**What to work on**
Give back the lines below verbatim, omitting all pictures.

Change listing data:
┏━━

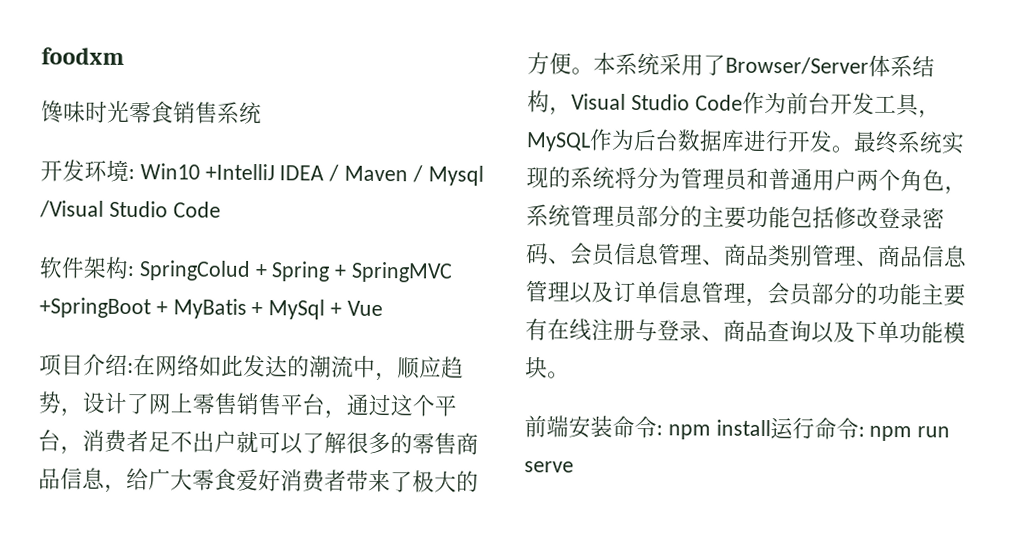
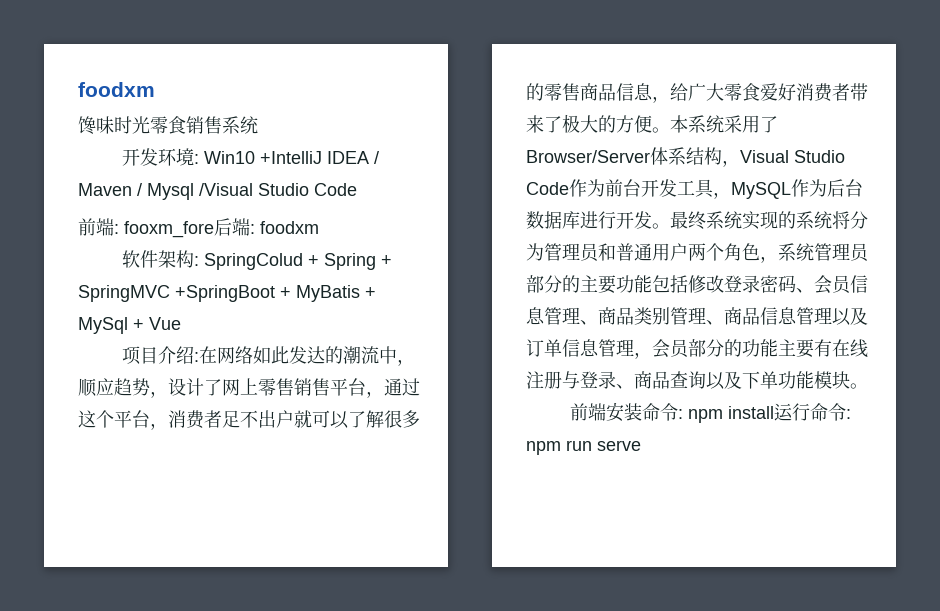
(221, 209) none -> [78,218,319,238] // 前端: fooxm_fore后端: foodxm

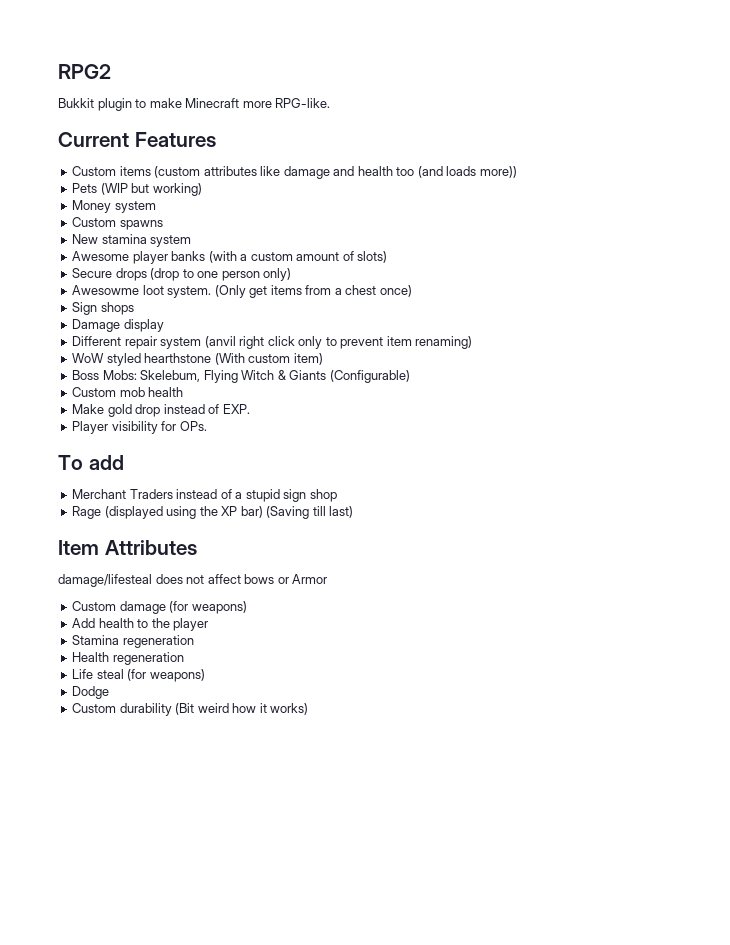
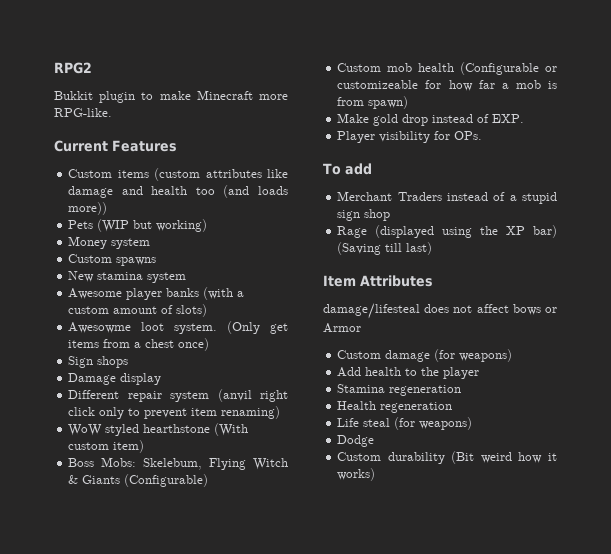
[72,268,292,281] // Secure drops (drop to one person only) -> (208, 310) none
(184, 392) none -> [460,62,557,75] [337,80,557,91] [337,96,409,109] (Configurable or customizeable for how far a mob is from spawn)

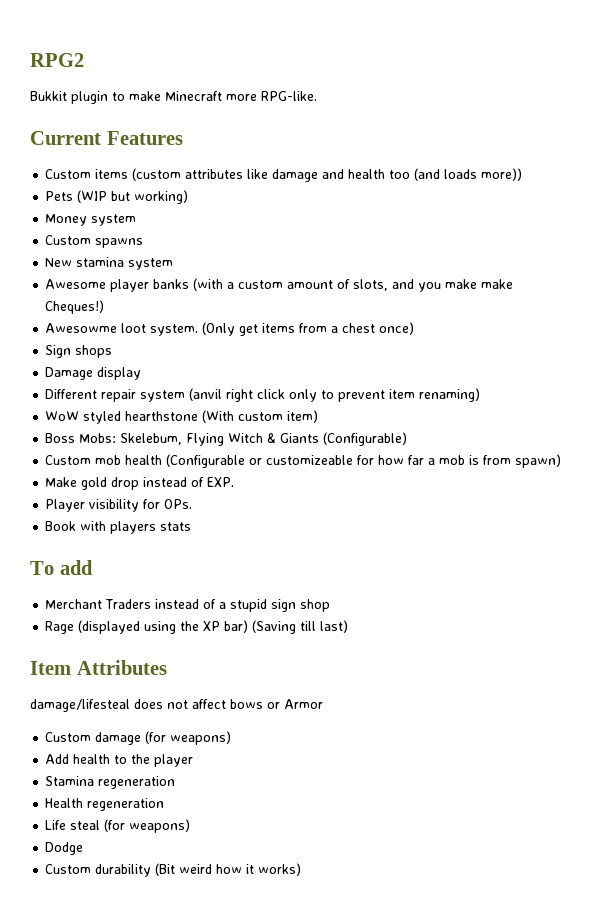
[176,304,208,317] slots) -> [353,279,514,292] [45,300,105,314] slots, and you make make Cheques!)
(483, 135) none -> [45,521,192,534] // Book with players stats

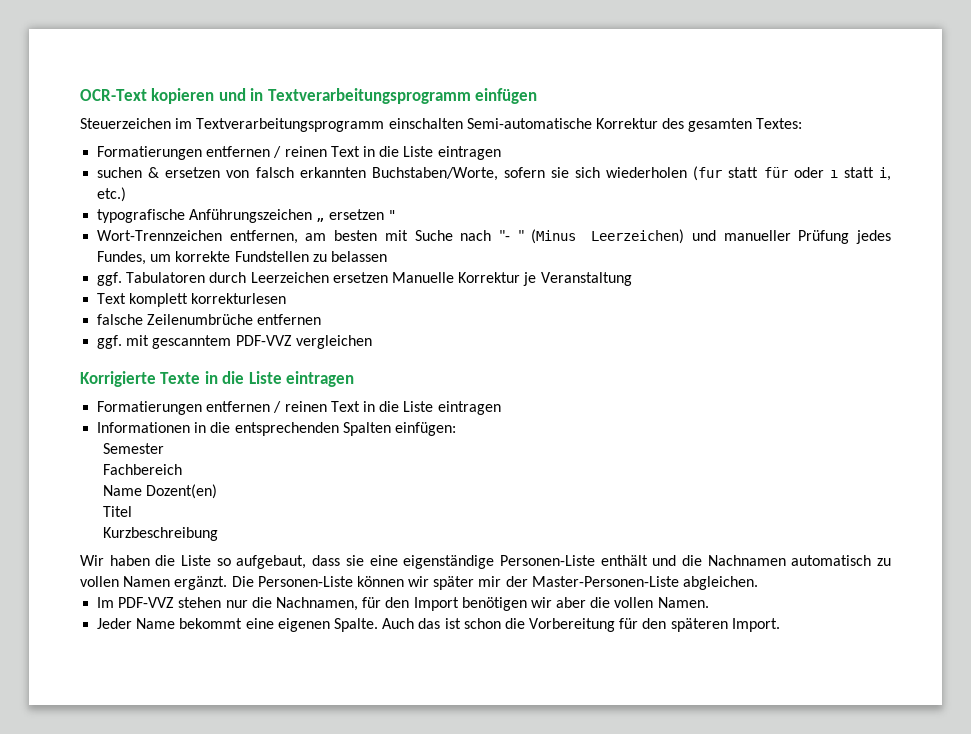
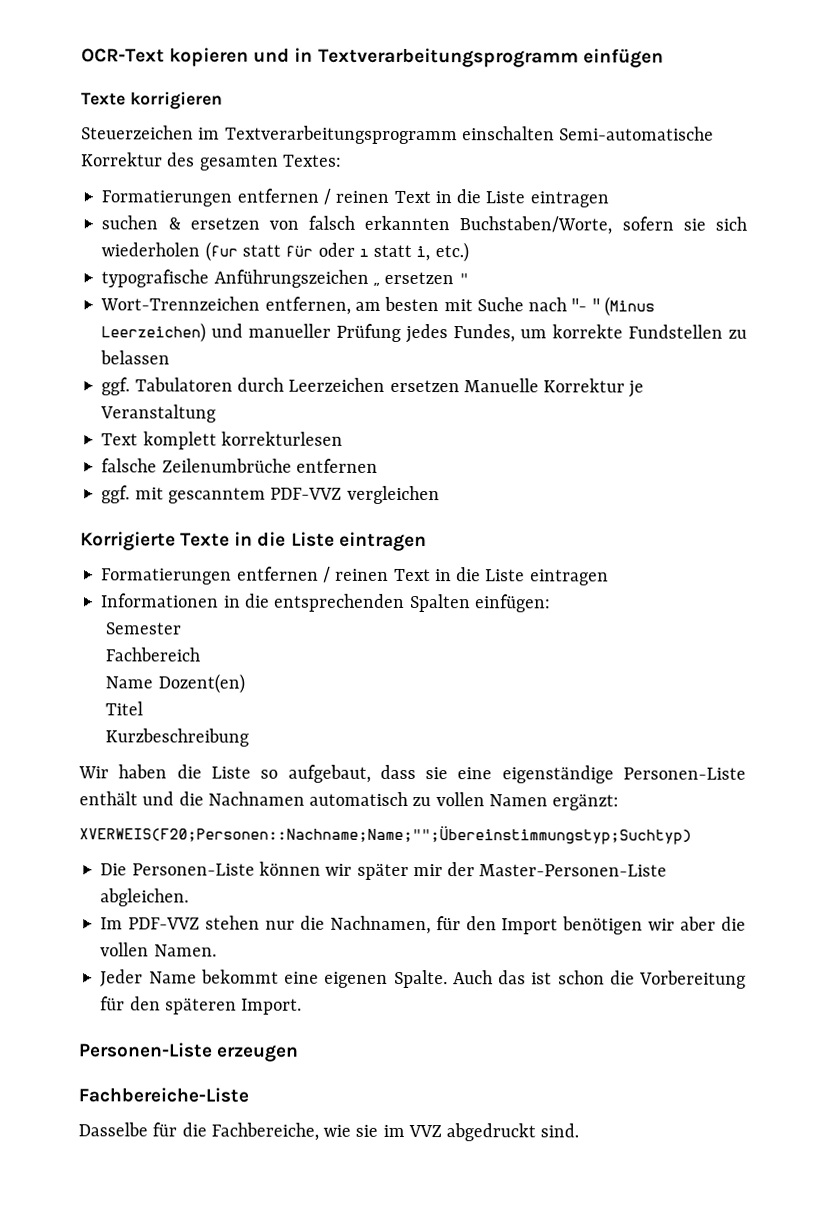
(538, 96) none -> [81,91,223,110] // Texte korrigieren
[174,576,228,590] ergänzt. -> [552,793,620,811] [79,825,692,845] ergänzt: // XVERWEIS(F20;Personen::Nachname;Name;"";Übereinstimmungstyp;Suchtyp) //
(780, 625) none -> [78,1042,300,1062] [78,1087,249,1103] [78,1122,580,1142] // Personen-Liste erzeugen // Fachbereiche-Liste // Dasselbe für die Fachbereiche, wie sie im VVZ abgedruckt sind.

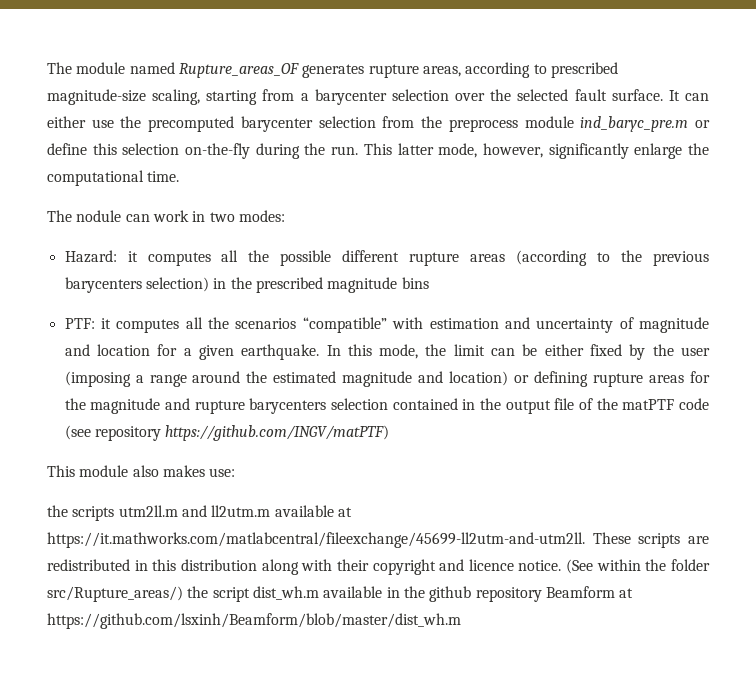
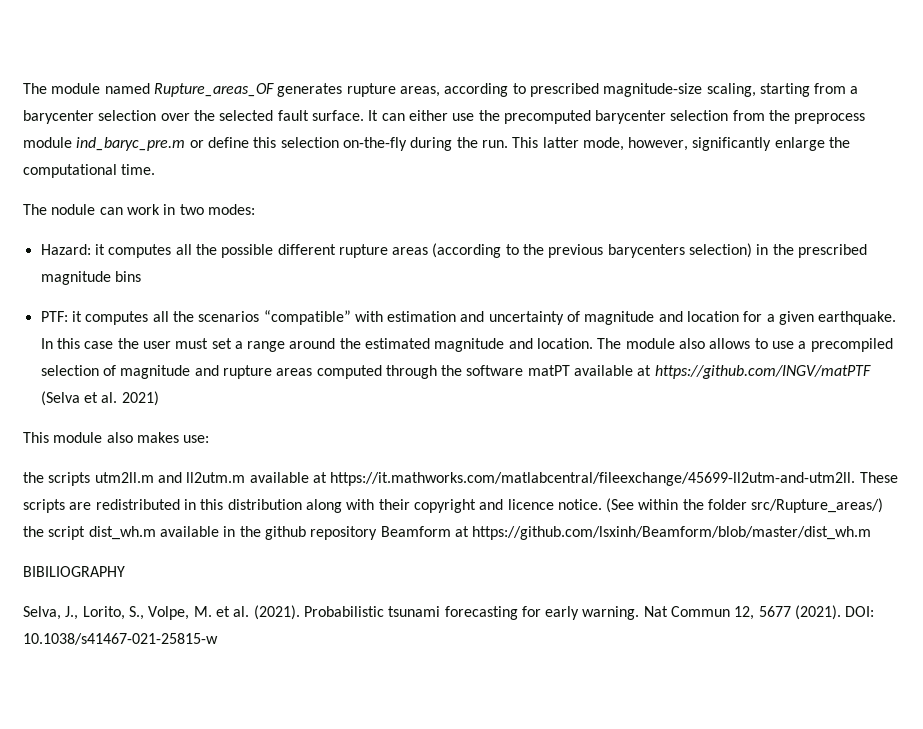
[379,344,710,360] [64,371,131,387] mode, the limit can be either fixed by the user (imposing -> [84,338,232,349] case the user must set
[449,371,710,387] [64,398,709,414] [64,425,390,441] location) or defining rupture areas for the magnitude and rupture barycenters selection contained in the output file of the matPTF code (see repository https://github.com/INGV/matPTF) -> [537,338,893,352] [40,365,871,379] [40,391,159,406] location. The module also allows to use a precompiled selection of magnitude and rupture areas computed through the software matPT available at https://github.com/INGV/matPTF (Selva et al. 2021)
(461, 621) none -> [23,566,125,577] [23,605,875,620] [23,633,218,645] // BIBILIOGRAPHY // Selva, J., Lorito, S., Volpe, M. et al. (2021). Probabilistic tsunami forecasting for early warning. Nat Commun 12, 5677 (2021). DOI: 10.1038/s41467-021-25815-w

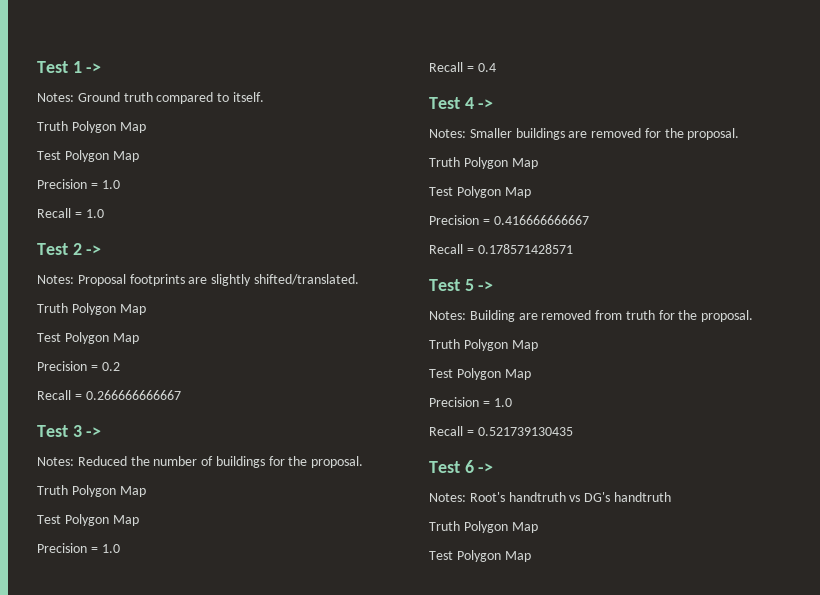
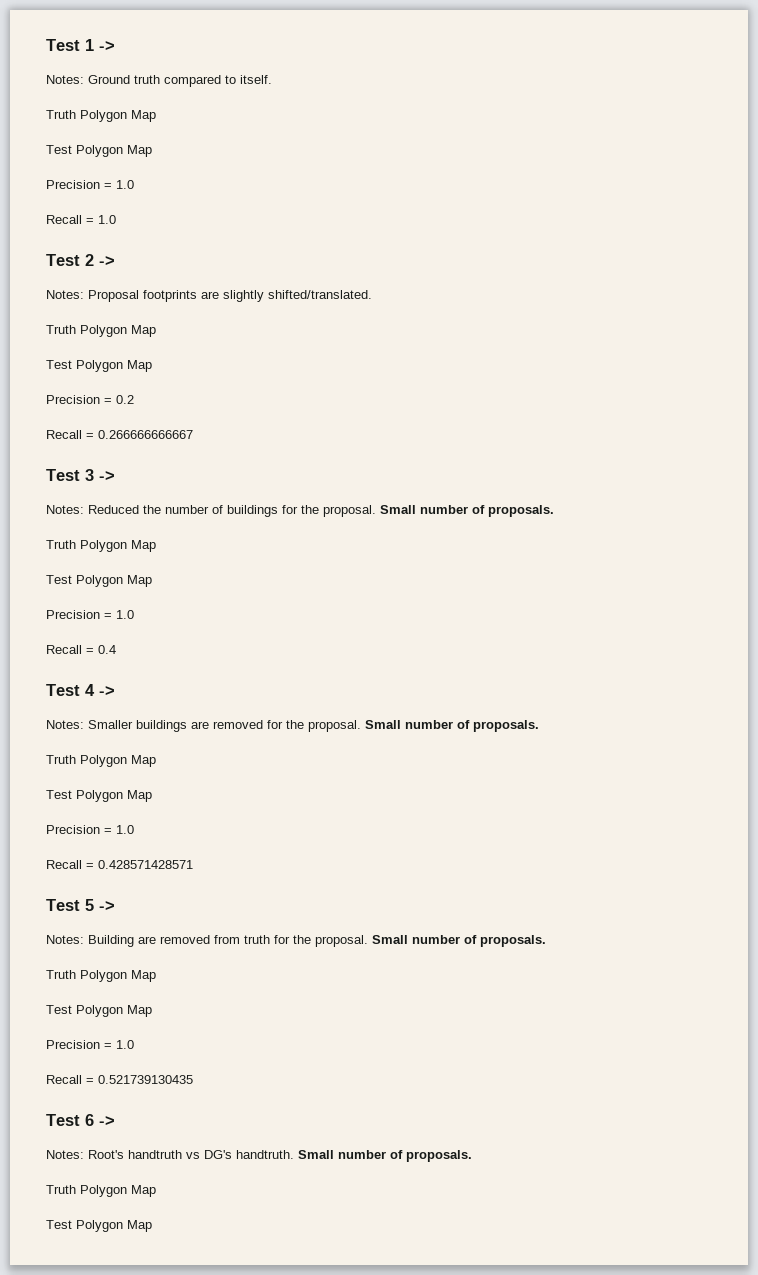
(364, 462) none -> [380,505,554,517] Small number of proposals.
[429,157,538,169] [429,186,531,198] [429,215,589,225] [429,244,573,254] // Truth Polygon Map // Test Polygon Map // Precision = 0.416666666667 // Recall = 0.178571428571 -> [365,720,539,732] [46,755,156,767] [46,790,152,802] [46,825,134,834] [46,860,193,869] Small number of proposals. // Truth Polygon Map // Test Polygon Map // Precision = 1.0 // Recall = 0.428571428571
(754, 316) none -> [372,935,546,947] Small number of proposals.
[613,492,671,502] handtruth -> [236,1150,472,1162] handtruth. Small number of proposals.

┗━━

**Expected output**
(221, 209) none -> [78,218,319,238] // 前端: fooxm_fore后端: foodxm

[72,268,292,281] // Secure drops (drop to one person only) -> (208, 310) none
(184, 392) none -> [460,62,557,75] [337,80,557,91] [337,96,409,109] (Configurable or customizeable for how far a mob is from spawn)

[176,304,208,317] slots) -> [353,279,514,292] [45,300,105,314] slots, and you make make Cheques!)
(483, 135) none -> [45,521,192,534] // Book with players stats

(538, 96) none -> [81,91,223,110] // Texte korrigieren
[174,576,228,590] ergänzt. -> [552,793,620,811] [79,825,692,845] ergänzt: // XVERWEIS(F20;Personen::Nachname;Name;"";Übereinstimmungstyp;Suchtyp) //
(780, 625) none -> [78,1042,300,1062] [78,1087,249,1103] [78,1122,580,1142] // Personen-Liste erzeugen // Fachbereiche-Liste // Dasselbe für die Fachbereiche, wie sie im VVZ abgedruckt sind.

[379,344,710,360] [64,371,131,387] mode, the limit can be either fixed by the user (imposing -> [84,338,232,349] case the user must set
[449,371,710,387] [64,398,709,414] [64,425,390,441] location) or defining rupture areas for the magnitude and rupture barycenters selection contained in the output file of the matPTF code (see repository https://github.com/INGV/matPTF) -> [537,338,893,352] [40,365,871,379] [40,391,159,406] location. The module also allows to use a precompiled selection of magnitude and rupture areas computed through the software matPT available at https://github.com/INGV/matPTF (Selva et al. 2021)
(461, 621) none -> [23,566,125,577] [23,605,875,620] [23,633,218,645] // BIBILIOGRAPHY // Selva, J., Lorito, S., Volpe, M. et al. (2021). Probabilistic tsunami forecasting for early warning. Nat Commun 12, 5677 (2021). DOI: 10.1038/s41467-021-25815-w

(364, 462) none -> [380,505,554,517] Small number of proposals.
[429,157,538,169] [429,186,531,198] [429,215,589,225] [429,244,573,254] // Truth Polygon Map // Test Polygon Map // Precision = 0.416666666667 // Recall = 0.178571428571 -> [365,720,539,732] [46,755,156,767] [46,790,152,802] [46,825,134,834] [46,860,193,869] Small number of proposals. // Truth Polygon Map // Test Polygon Map // Precision = 1.0 // Recall = 0.428571428571
(754, 316) none -> [372,935,546,947] Small number of proposals.
[613,492,671,502] handtruth -> [236,1150,472,1162] handtruth. Small number of proposals.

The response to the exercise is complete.